» **Directions**: A faithful transcript of all the lines below, with no pictures, is the goal here.

» **Front-end code edit data**:
Start of Block
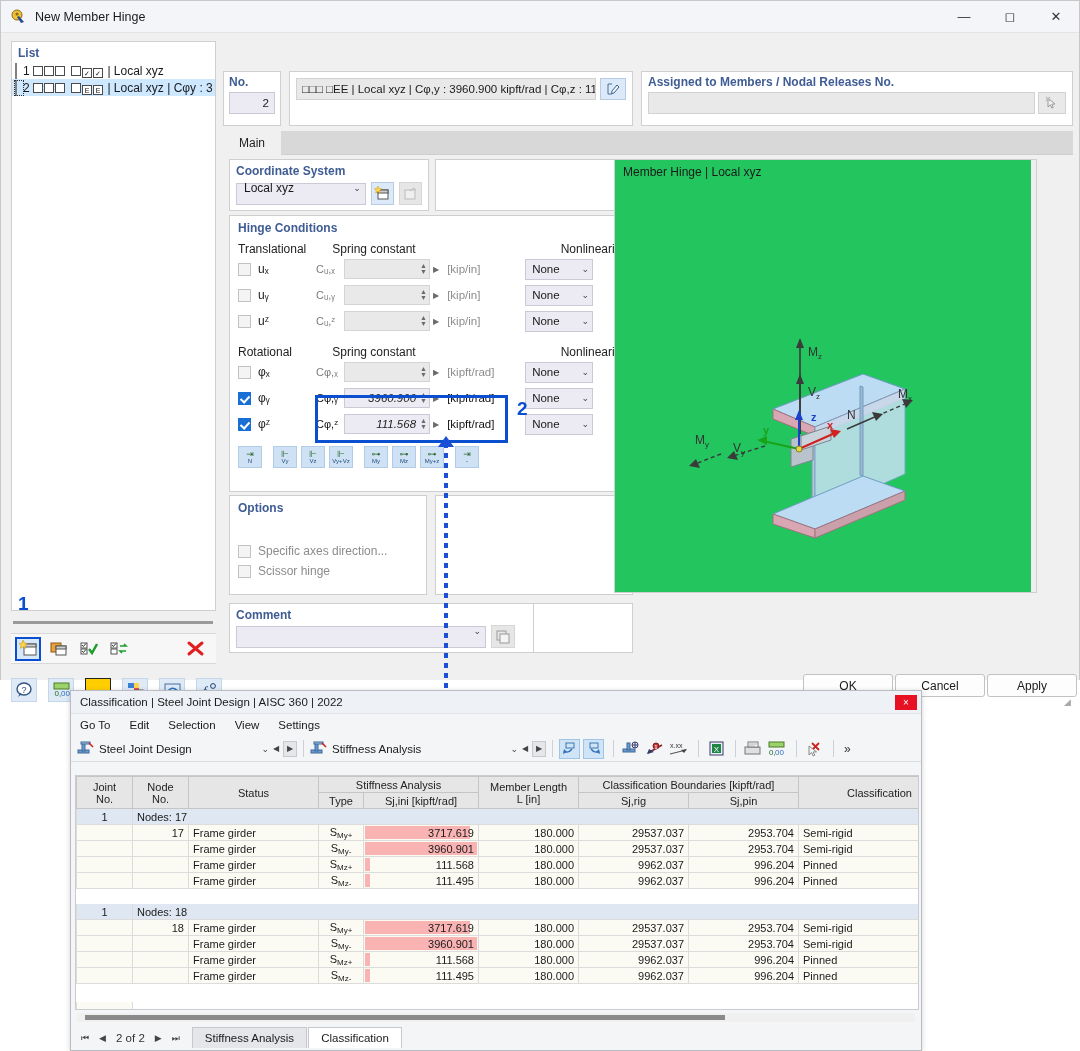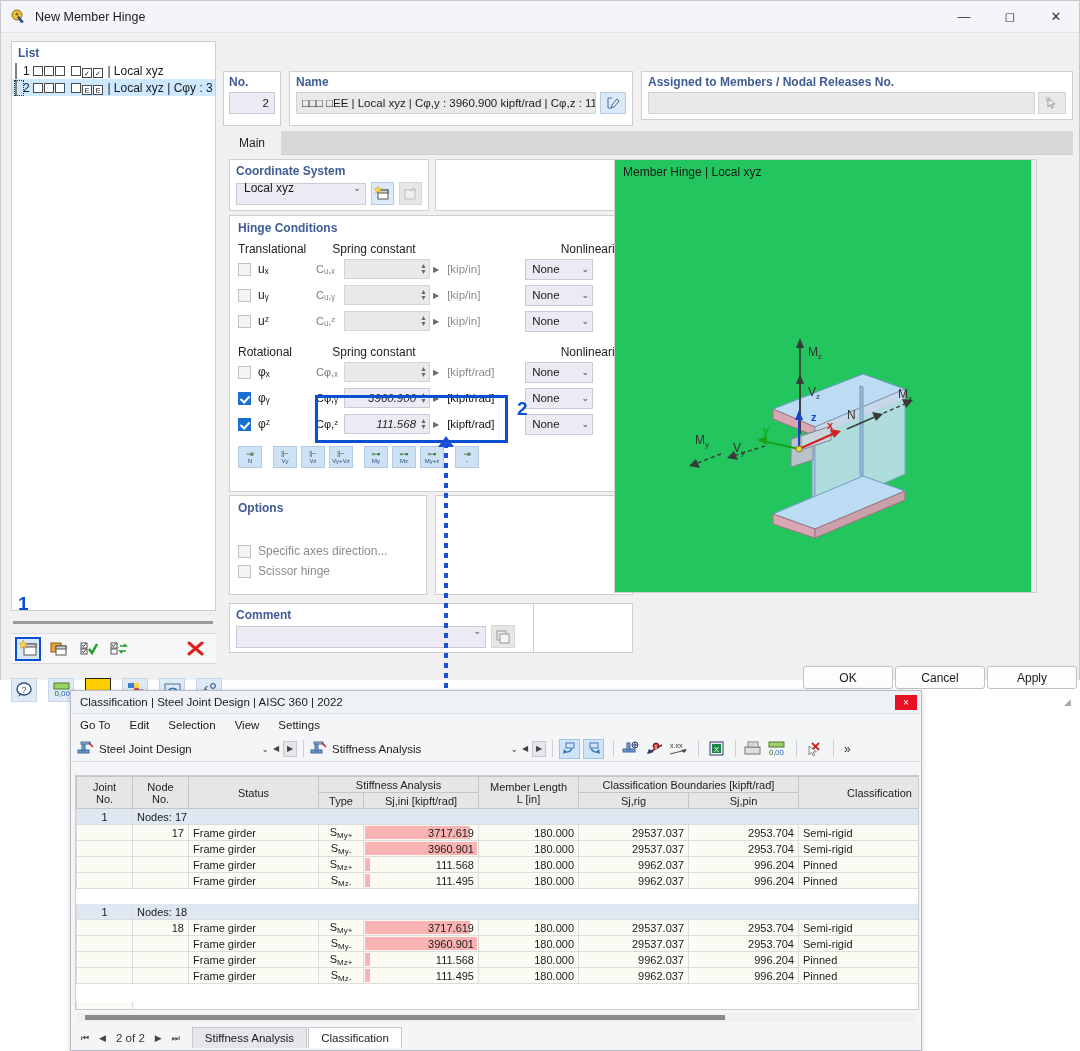--- a/index.html
+++ b/index.html
@@ -433,7 +433,6 @@
     </div>
 
     <div id="name-panel">
-      <div class="panel-label">Name</div>
       <div style="display:flex;margin-top:3px">
         <div class="field ro" style="flex:1;overflow:hidden;white-space:nowrap">□□□  □EE | Local xyz | Cφ,y : 3960.900 kipft/rad | Cφ,z : 11</div>
         <div class="edit-btn">

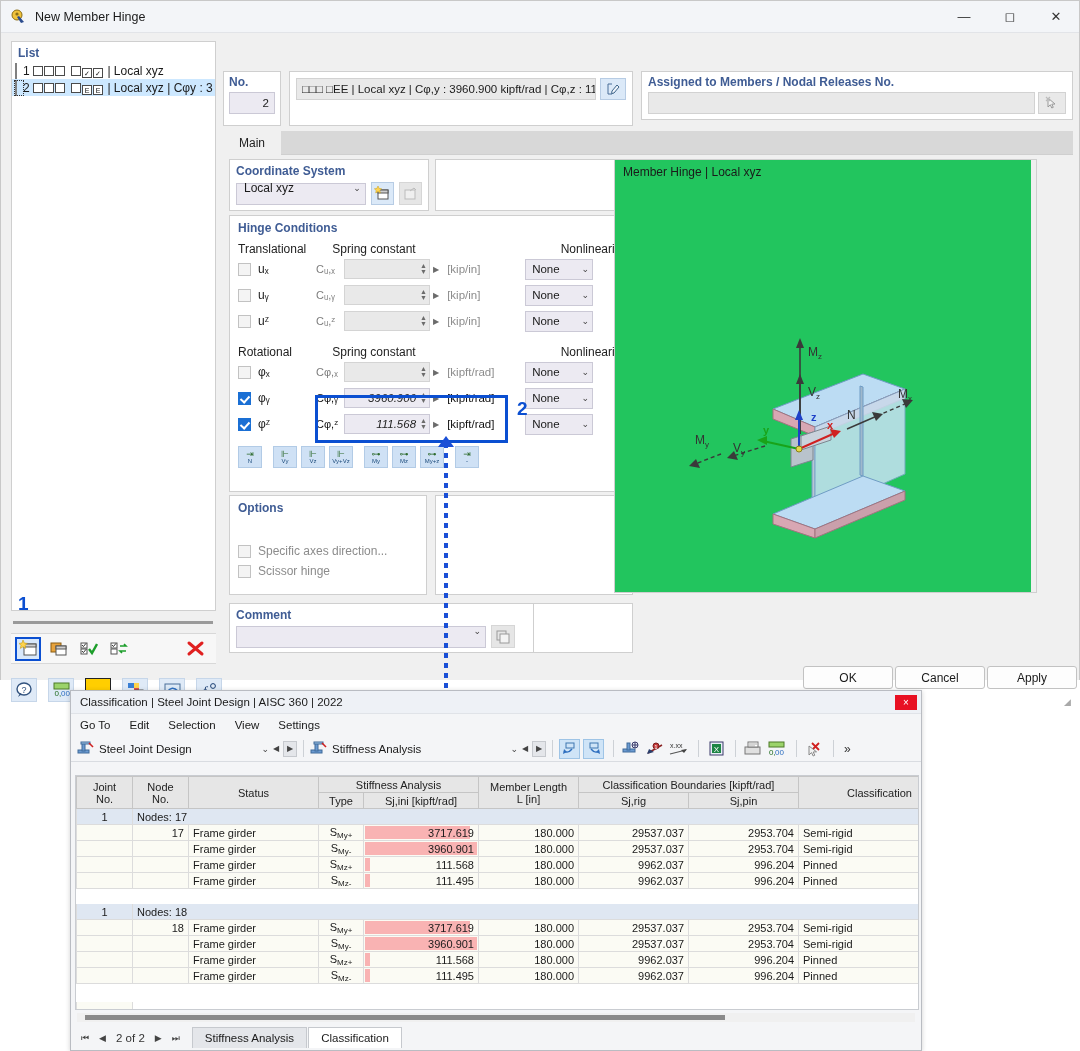--- a/index.html
+++ b/index.html
@@ -88,7 +88,7 @@
     background: #fff; border: 1px solid #cfcfcf; padding: 3px 5px; }
   #name-panel { position: absolute; left: 288px; top: 38px; width: 344px; height: 55px;
     background: #fff; border: 1px solid #cfcfcf; padding: 3px 6px; }
-  #assigned-panel { position: absolute; left: 640px; top: 38px; width: 432px; height: 49px;
+  #assigned-panel { position: absolute; left: 640px; top: 38px; width: 432px; height: 55px;
     background: #fff; border: 1px solid #cfcfcf; padding: 3px 6px; }
   .field {
     height: 22px; background: #eceaf2; border: 1px solid #cbc9d6;

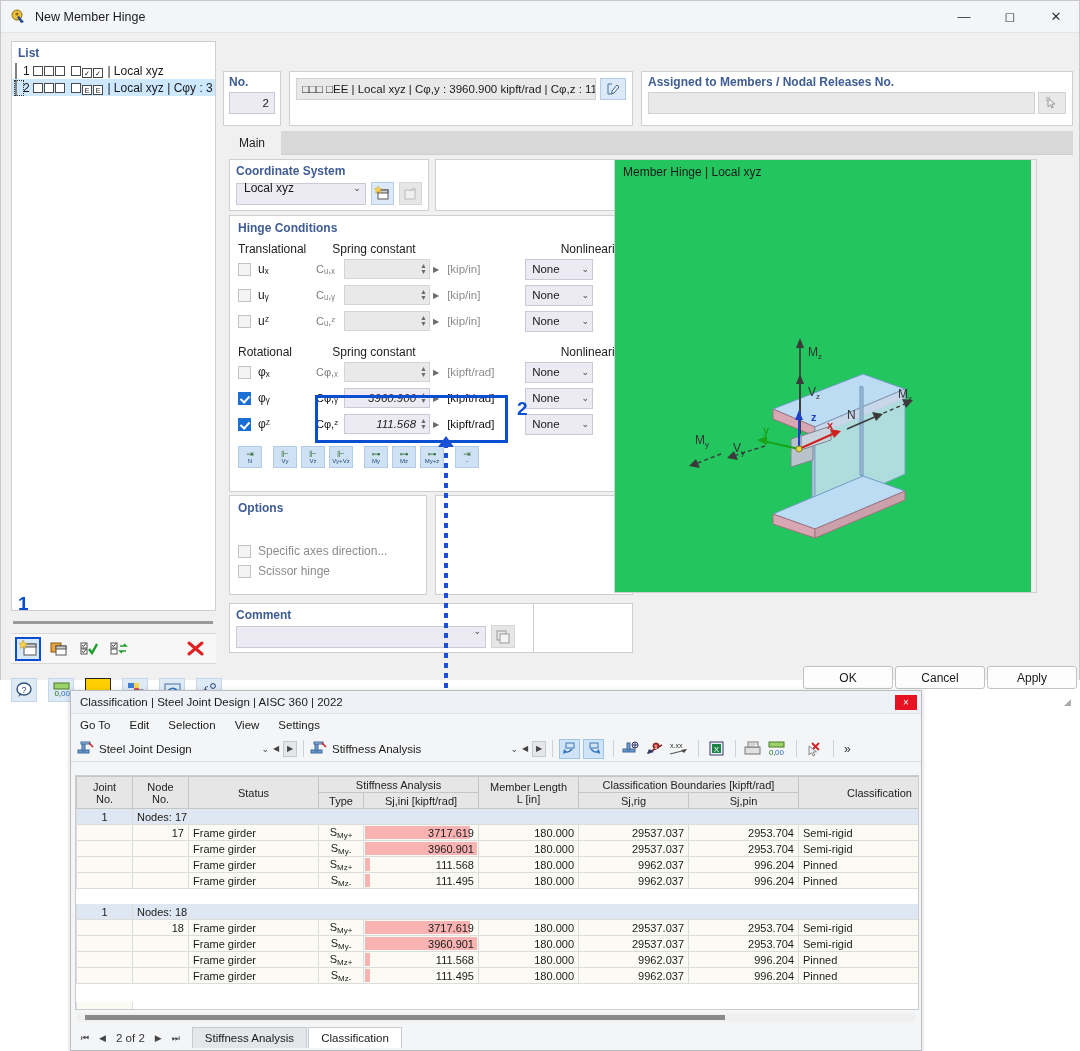--- a/index.html
+++ b/index.html
@@ -203,7 +203,7 @@
   
   #dlg-footer { position: absolute; left: 0; top: 633px; width: 1078px; height: 45px; }
   .dbtn {
-    position: absolute; top: 0; height: 23px; width: 90px;
+    position: absolute; top: 8px; height: 23px; width: 90px;
     background: #fdfdfd; border: 1px solid #c2c2c2; border-radius: 3px;
     font-size: 12px; display: flex; align-items: center; justify-content: center;
   }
End of Block
» **Written answer**:
--- a/index.html
+++ b/index.html
@@ -433,7 +433,6 @@
     </div>
 
     <div id="name-panel">
-      <div class="panel-label">Name</div>
       <div style="display:flex;margin-top:3px">
         <div class="field ro" style="flex:1;overflow:hidden;white-space:nowrap">□□□  □EE | Local xyz | Cφ,y : 3960.900 kipft/rad | Cφ,z : 11</div>
         <div class="edit-btn">

--- a/index.html
+++ b/index.html
@@ -88,7 +88,7 @@
     background: #fff; border: 1px solid #cfcfcf; padding: 3px 5px; }
   #name-panel { position: absolute; left: 288px; top: 38px; width: 344px; height: 55px;
     background: #fff; border: 1px solid #cfcfcf; padding: 3px 6px; }
-  #assigned-panel { position: absolute; left: 640px; top: 38px; width: 432px; height: 49px;
+  #assigned-panel { position: absolute; left: 640px; top: 38px; width: 432px; height: 55px;
     background: #fff; border: 1px solid #cfcfcf; padding: 3px 6px; }
   .field {
     height: 22px; background: #eceaf2; border: 1px solid #cbc9d6;

--- a/index.html
+++ b/index.html
@@ -203,7 +203,7 @@
   
   #dlg-footer { position: absolute; left: 0; top: 633px; width: 1078px; height: 45px; }
   .dbtn {
-    position: absolute; top: 0; height: 23px; width: 90px;
+    position: absolute; top: 8px; height: 23px; width: 90px;
     background: #fdfdfd; border: 1px solid #c2c2c2; border-radius: 3px;
     font-size: 12px; display: flex; align-items: center; justify-content: center;
   }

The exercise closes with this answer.